It is purely economics. Almost anything can be repaired but for a price. The airline, owner (leasing company or bank), and the insurance company all determine what is the most reasonable and cost-effective course of action.
Also depends on an airline's fleet plans. If the fleet type was being retired or removed, then they wouldn't bother to repair the aircraft.
Engines, systems, doors, tails, and even wings can be replaced or repaired. However if there is significant bending to the fuselage or damage to the pressure bulkheads the aircraft will be written off.
"Damaged beyond repair" all depends on the extent of the damage, what parts need to be repaired/replaced, and the amount of labor required to repair.
A newer aircraft will often be repaired since it still has substancial value. The bar can be much lower on an older, fully depreciated, and paid-off aircraft.
This is often why you will see newer aircraft repaired, while with an older aircraft even a minor issue will send it off to retirement. An example of such was the NW
DC-9-50 up in MSP
a few years ago that lost braking power and collided with an Airbus. The damage to the DC-9 was repairable, but expensive especially for a 30 year old aircraft. Wheras similar, if not worse damaged occured to a NW
757 a fews ago in LGA
but that aircraft was repaired and returned to service.

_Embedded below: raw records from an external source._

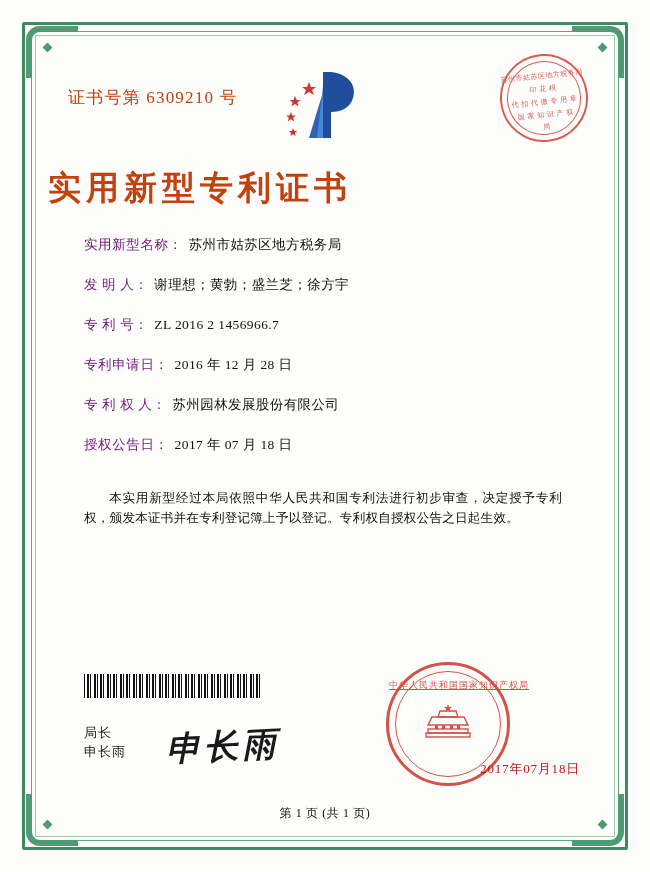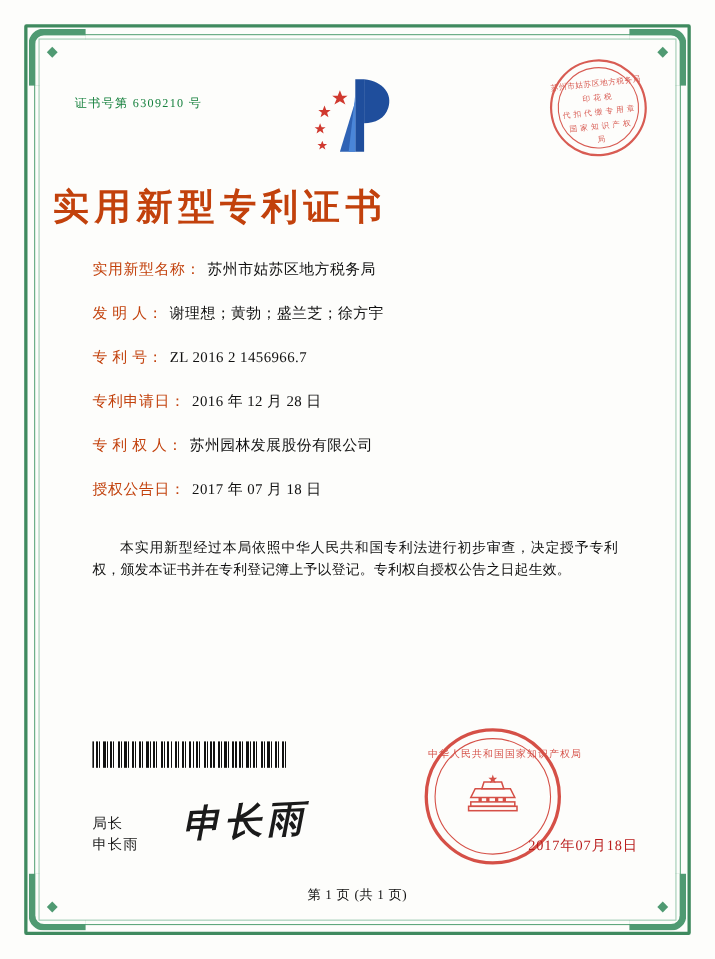"证书号第 6309210 号" .cert-number { color: #15803d -> #c2410c; font-size: 11px -> 17px }
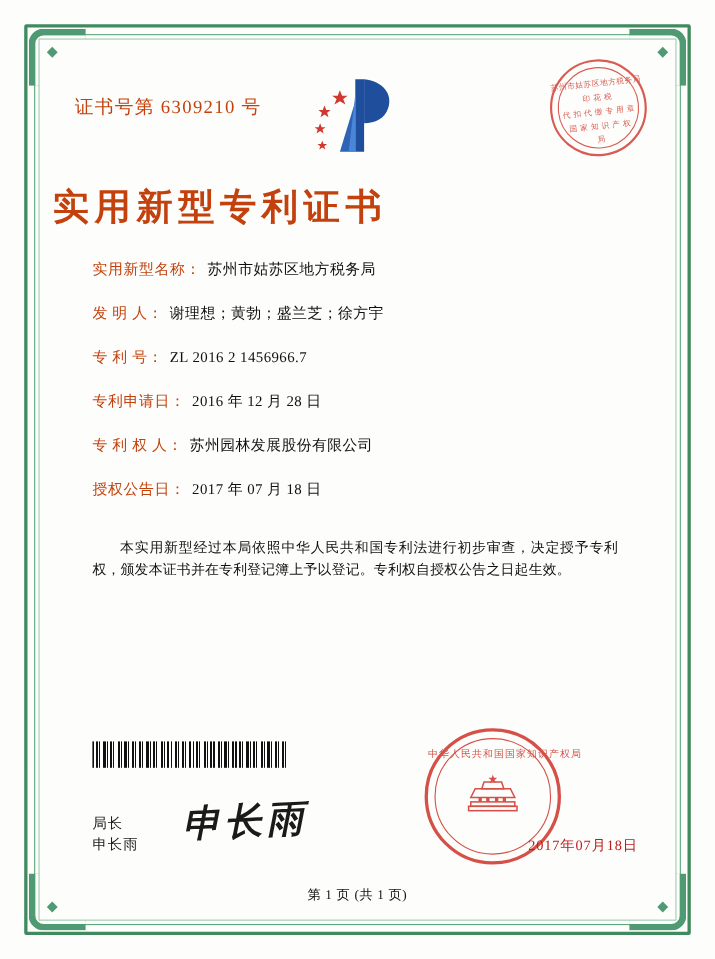"实用新型名称：" .field-label { color: #c2410c -> #701a75 }
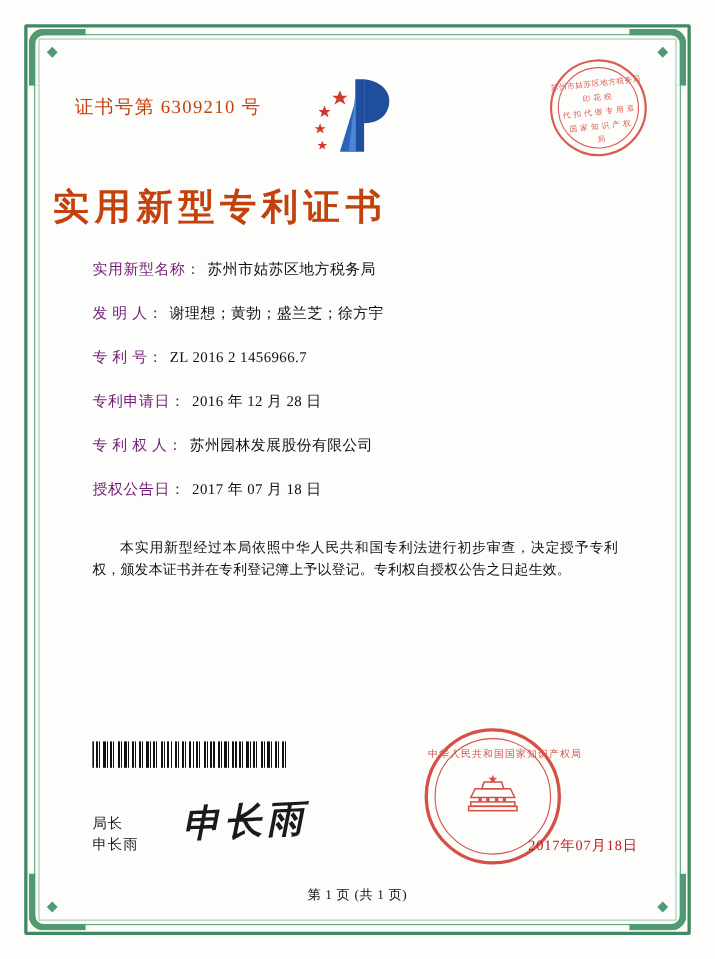"中华人民共和国国家知识产权局" .seal-bottom .arc-top, .seal-bottom .arc-bottom { text-decoration: none -> underline }
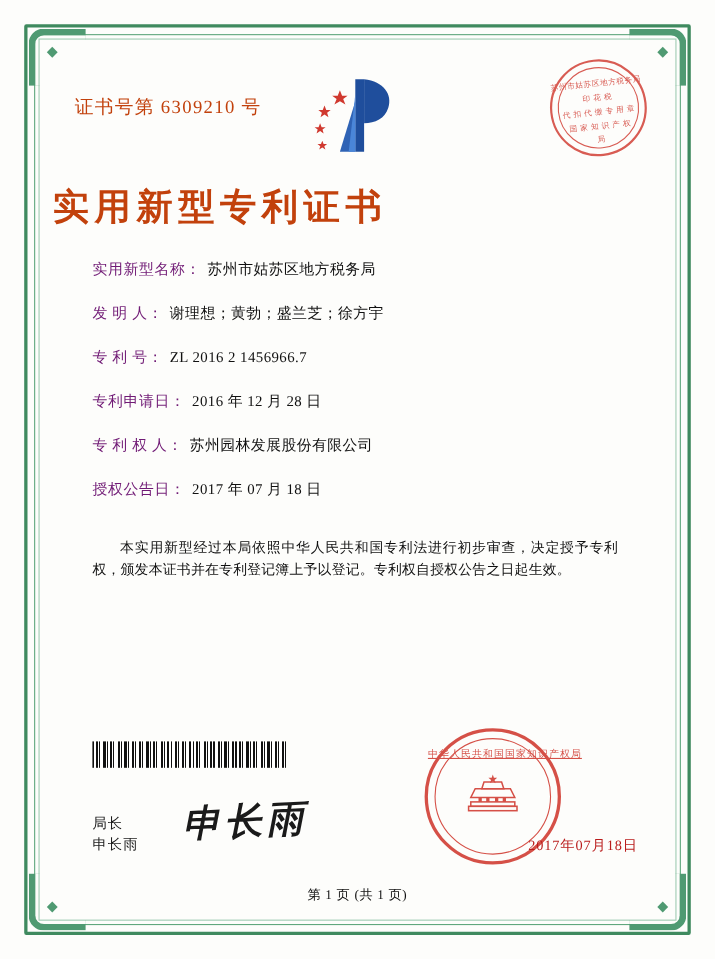"局长" .sig-block { bottom: 46px -> 62px }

727 where its wing sheared into the side of a NW
DC-9 lost in the fog while taking off in DTW
in December 1990
There was a E-170 in CLE
a few years ago that suffered significant damage to the forward fuselage during a runway incident in a snowstorm.
A Mesaba Saab 340 that was significantly damaged when a hangar collapsed from high winds in a thunderstorm in DTW
back in 2000; required new horizontal and vertical stabilizers I believe.
The Express I Saab 340 that rolled into a concrete drainage ditch in MEM
, aka the "ditch witch"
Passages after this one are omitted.